Evaluation of late cardiotoxicity with pulsed Doppler echocardiography in patients treated for Hodgkin's disease

Abstract
Summary. The impact of valvular, myocardial and pericardial abnormalities on cardiac haemodynamics in patients treated for Hodgkin's disease with COPP/ABVD with and without mediastinal irradiation was determined in 49 patients 2–10 years after induction therapy. Diagnostic procedures to evaluate cardiac function consisted of history, physical examination, exercise bicycle stress test, M‐mode two‐dimensional and pulsed Doppler echocardiography. No patient reported symptoms related to cardiomyopathy, and only one of the 49 had evidence of coronary heart disease. Pericardial thickening was seen on echocardiograms in 19/49 patients (38.8%), valvular thickening in 21/49 (42·9%), and reduced fractional shortening in 9/49 (18·4%).

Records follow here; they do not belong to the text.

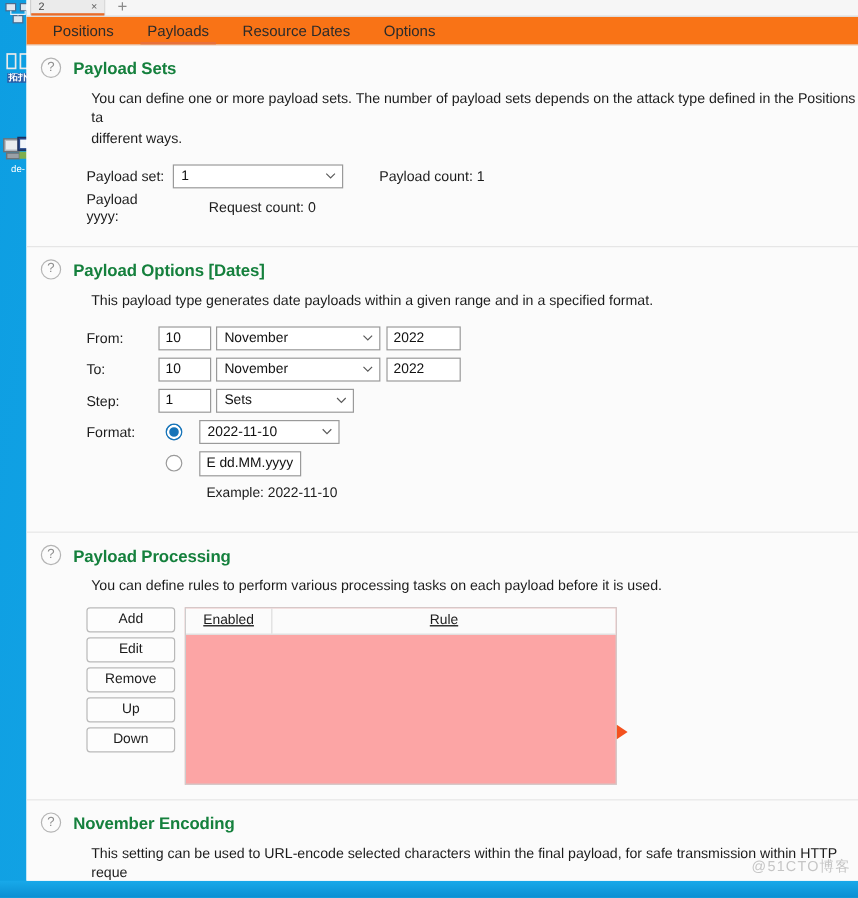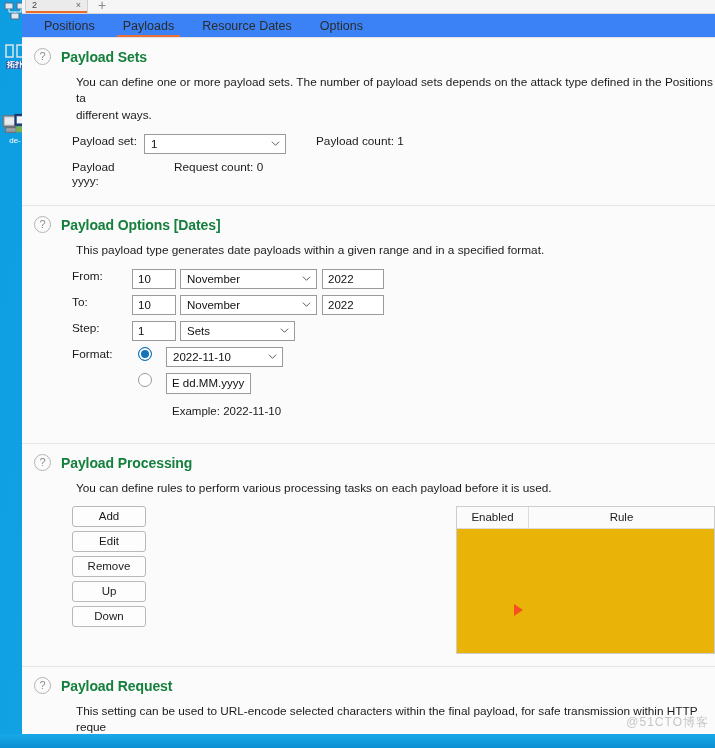--- a/index.html
+++ b/index.html
@@ -93,21 +93,21 @@
     font-size: 14px;
     color: #8a8a8a;
     line-height: 14px;
   }
 
   
   #navtabs {
     display: flex;
     align-items: flex-end;
     height: 24px;
-    background: #3b82f6;
+    background: #f97316;
     border-bottom: 1px solid #e2e2e2;
     padding-left: 8px;
   }
   .navtab {
     position: relative;
     padding: 0 14px 4px;
     font-size: 12.5px;
     color: #2b2b2b;
     cursor: default;
     white-space: nowrap;
@@ -163,20 +163,21 @@
     line-height: 1.38;
     white-space: pre-line;
   }
 
   
   .form {
     margin: 11px 0 0 38px;
   }
   .row {
     display: flex;
+    align-items: center;
     height: 26px;
   }
   .lbl {
     font-size: 11.8px;
     color: #1b1b1b;
     width: 72px;
     flex: none;
   }
   .lbl.short { width: 60px; }
 
@@ -238,37 +239,37 @@
     font-size: 11.5px;
     color: #1b1b1b;
     margin: 6px 0 0 100px;
   }
 
   
   .proc-wrap {
     display: flex;
     margin: 10px 0 0 38px;
     gap: 8px;
-    justify-content: space-between;
   }
   .btn-col { display: flex; flex-direction: column; gap: 4px; }
   .btn {
     width: 74px; height: 21px;
     border: 1px solid #b9b9b9;
     border-radius: 3px;
     background: #fdfdfd;
     font-size: 11.5px;
     color: #1b1b1b;
     text-align: center;
     line-height: 19px;
   }
   .ruletable {
-    width: 259px; height: 148px;
+    width: 360px; height: 148px;
     border: 1px solid #cdcdcd;
-    background: #eab308;
+    background: #fca5a5;
+    text-decoration: underline;
   }
   .rt-head {
     display: flex;
     height: 22px;
     border-bottom: 1px solid #dcdcdc;
     background: #fbfbfb;
   }
   .rt-th {
     font-size: 11.5px;
     color: #1b1b1b;
@@ -468,21 +469,21 @@
             <div class="rt-th enabled">Enabled</div>
             <div class="rt-th rule">Rule</div>
           </div>
         </div>
       </div>
     </div>
 
     <div class="section last" style="height:60px">
       <div class="sec-head">
         <div class="helpicon">?</div>
-        <div class="sec-title">Payload Request</div>
+        <div class="sec-title">November Encoding</div>
       </div>
       <div class="sec-desc">This setting can be used to URL-encode selected characters within the final payload, for safe transmission within HTTP reque</div>
     </div>
 
     <div class="arrow-marker"></div>
 
   </div>
 </div>
 
 <div class="watermark">@51CTO博客</div>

The Doppler‐derived mean E and A (±SD) of transmitral flow were 0·75 ± 0·14 m/s and 0·56 ± 0·09 m/s, respectively, in patients receiving chemotherapy and 0·81 ± 0.19 m/s and 0·63 ± 0·20 m/s in those with additional mediastinal irradiation. There was no statistically significant difference between mean E and A in transmitral flow in patients treated for Hodgkin's disease and control subjects. Furthermore, the transtricuspid and hepatic vein flow velocities did not differ significantly. Although the present study demonstrates high frequencies of pericardial and valvular thickening in patients treated for Hodgkin's disease with the COPP/ABVD regimen with or without mediastinal irradiation, it showed no impact on cardiac flow velocities. The abnormalities might thus be of minor clinical relevance in these patients.